Primary authors of this description: Vad.V.Voevodin (Section 2.2), A.M.Teplov (Section 2.4)

## Contents

- 1 Properties and structure of the algorithm
- 1.1 General description of the algorithm
- 1.2 Mathematical description of the algorithm
- 1.3 Computational kernel of the algorithm
- 1.4 Macro structure of the algorithm
- 1.5 Implementation scheme of the serial algorithm
- 1.6 Serial complexity of the algorithm
- 1.7 Information graph
- 1.8 Parallelization resource of the algorithm
- 1.9 Input and output data of the algorithm
- 1.10 Properties of the algorithm

- 2 Software implementation of the algorithm
- 2.1 Implementation peculiarities of the serial algorithm
- 2.2 Locality of data and computations
- 2.3 Possible methods and considerations for parallel implementation of the algorithm
- 2.4 Scalability of the algorithm and its implementations
- 2.5 Dynamic characteristics and efficiency of the algorithm implementation
- 2.6 Conclusions for different classes of computer architecture
- 2.7 Existing implementations of the algorithm

- 3 References

## 1 Properties and structure of the algorithm

### 1.1 General description of the algorithm

### 1.2 Mathematical description of the algorithm

### 1.3 Computational kernel of the algorithm

### 1.4 Macro structure of the algorithm

### 1.5 Implementation scheme of the serial algorithm

### 1.6 Serial complexity of the algorithm

### 1.7 Information graph

### 1.8 Parallelization resource of the algorithm

### 1.9 Input and output data of the algorithm

### 1.10 Properties of the algorithm

## 2 Software implementation of the algorithm

### 2.1 Implementation peculiarities of the serial algorithm

### 2.2 Locality of data and computations

#### 2.2.1 Locality of implementation

##### 2.2.1.1 Structure of memory access and a qualitative estimation of locality

Fig.2 shows the memory call profile for the forward Gaussian decomposition of a system of linear equations.

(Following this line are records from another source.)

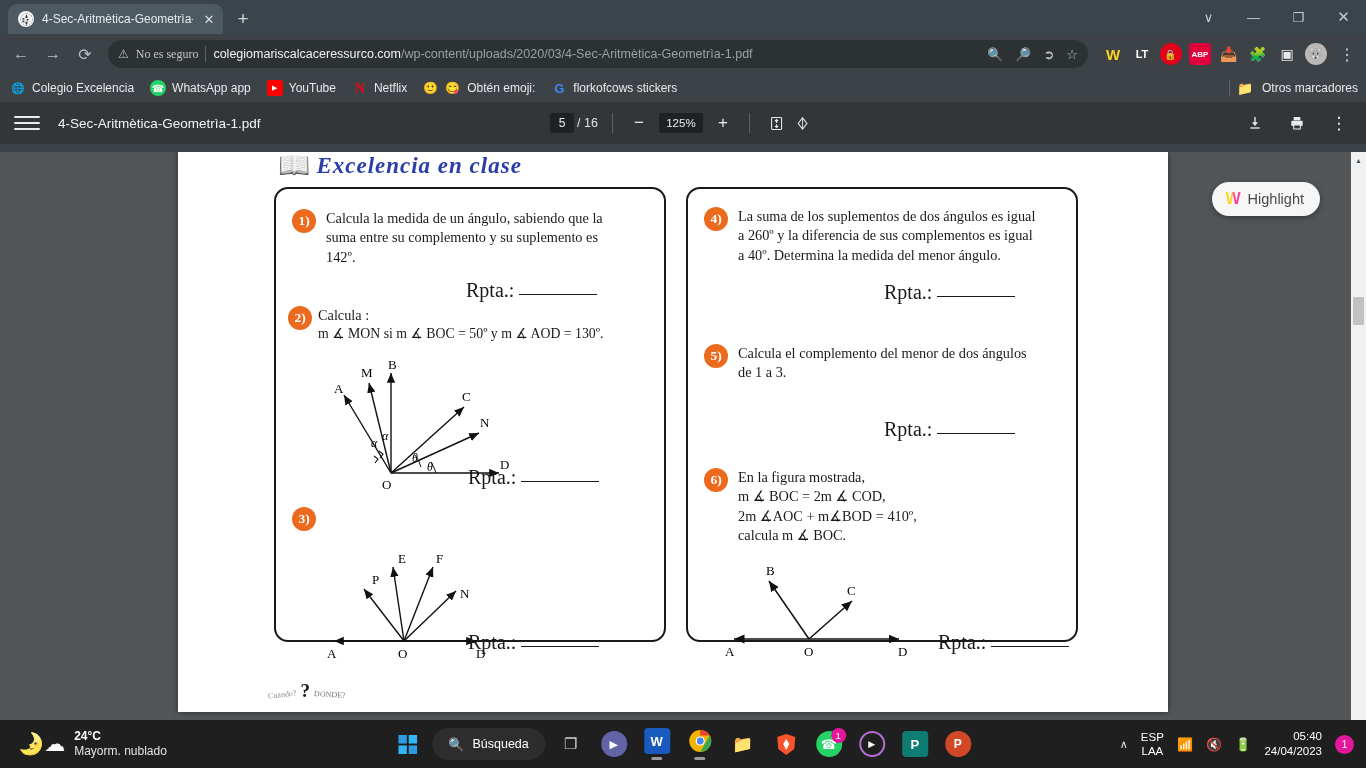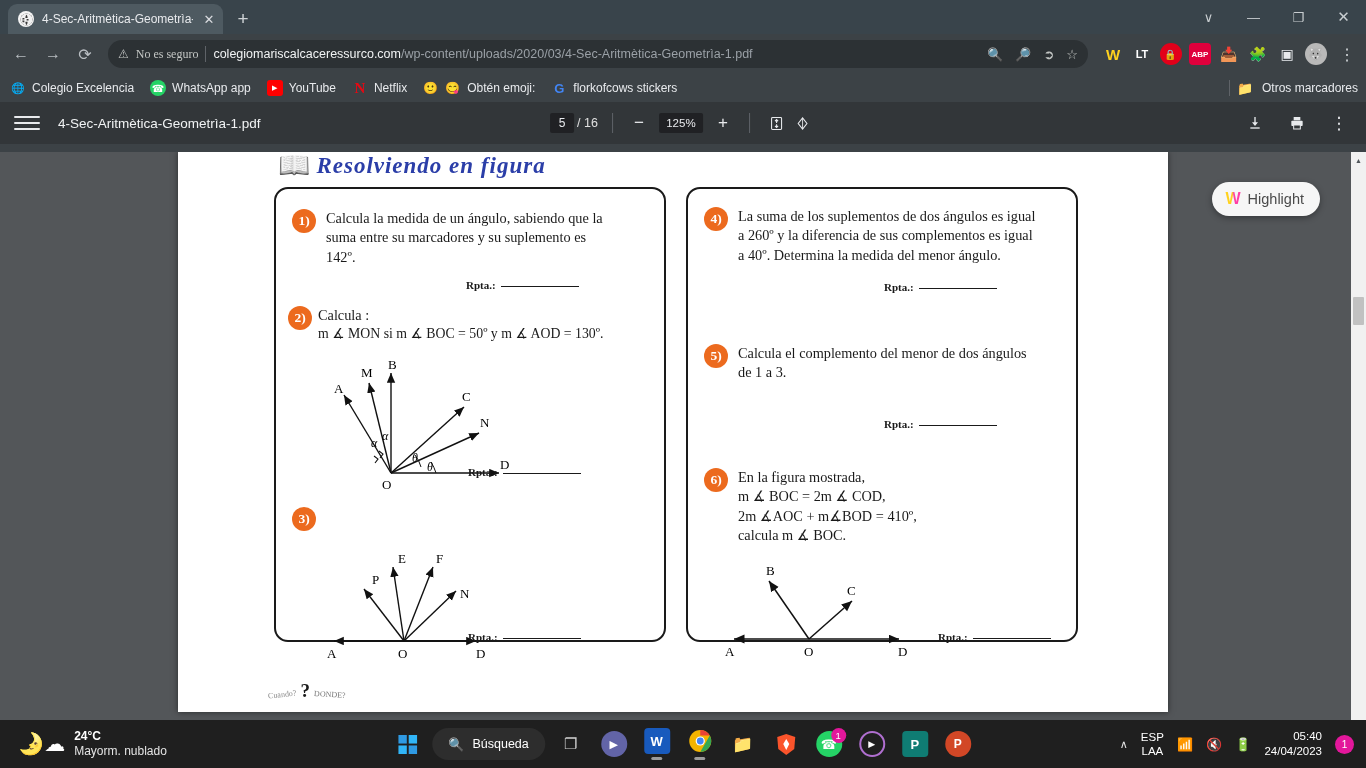"Resolviendo en figura" span.bannertext { text: Resolviendo en figura -> Excelencia en clase }
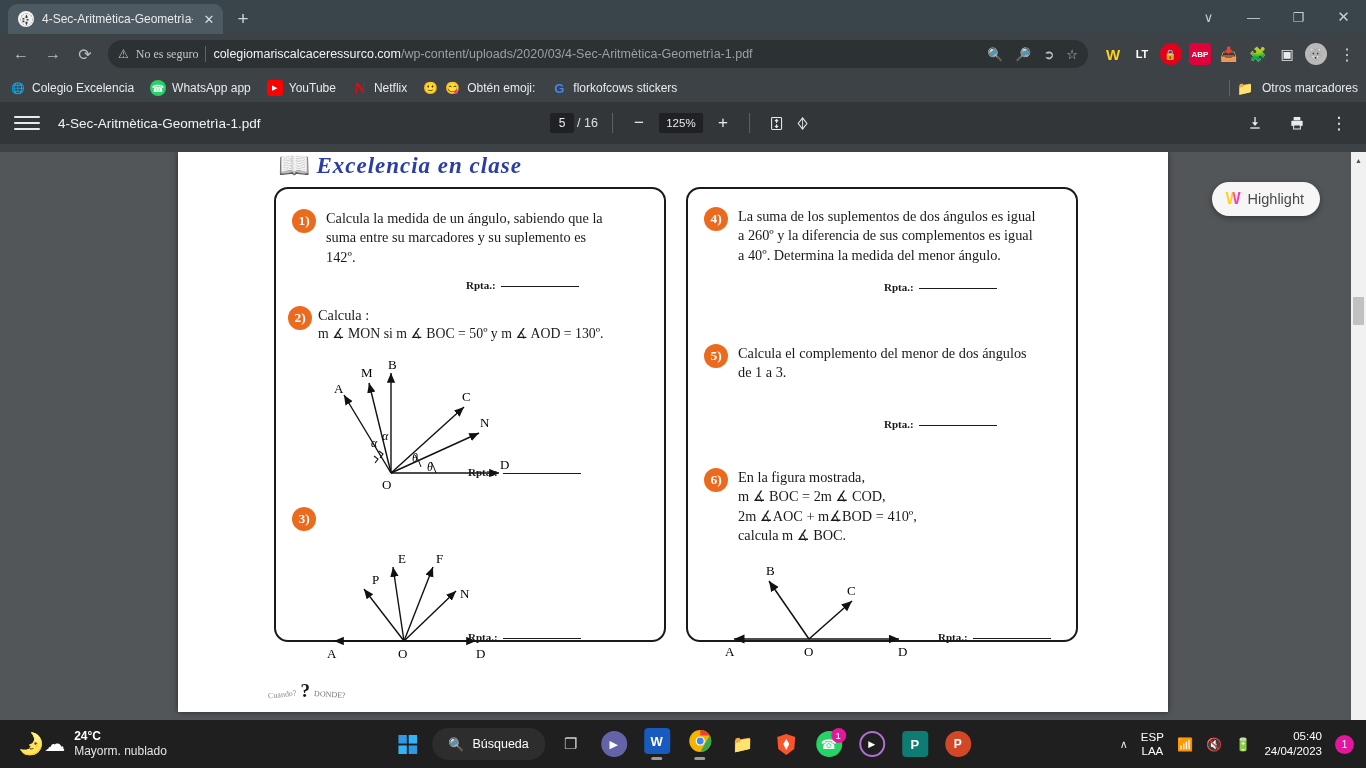"suma entre su marcadores y" div { text: marcadores -> complemento }
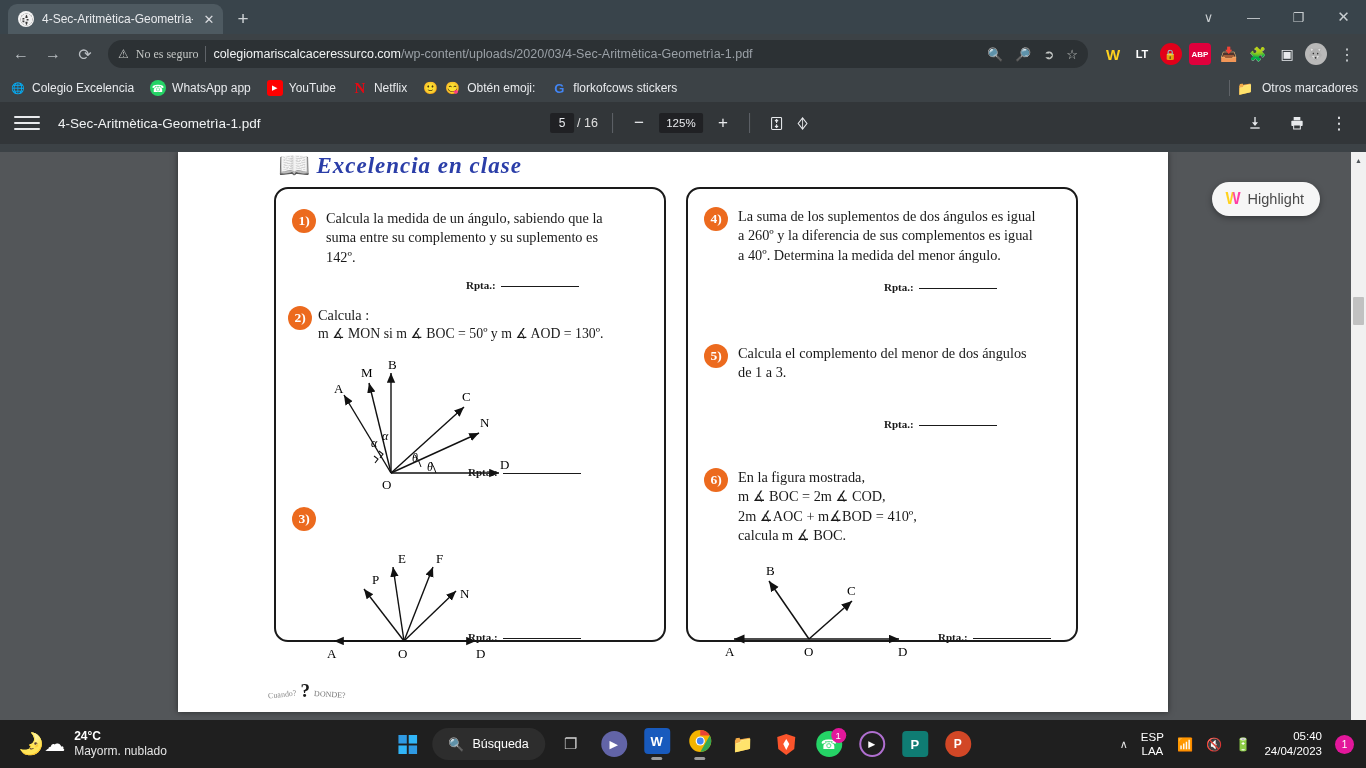"Rpta.:" .rpta { font-size: 11px -> 20px; font-weight: bold -> normal }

Like the source code, the figure shows that the program involves two primary arrays of data: calls to elements of the first array are marked in green (Fragment 1); all other calls are to elements of the second array. It is clear that the program has a complex profile. The main conclusion that can be made from this figure is the iterative nature of the profile, where each subsequent iteration contains fewer calls. This is particularly clear from Fragment 1.

Next, as you know, the Gaussian method discards one line from the linear system of equations with each iteration. This is also clear from Fig.2: each iteration (one of which is selected as Fragment 2) consists of a series of memory calls related to the line being discarded (Fragment 3), after which these elements are no longer addressed. It can also be seen that fragments similar to Fragment 3 are becoming smaller with each subsequent iteration, both in terms of the number of calls and number of elements addressed.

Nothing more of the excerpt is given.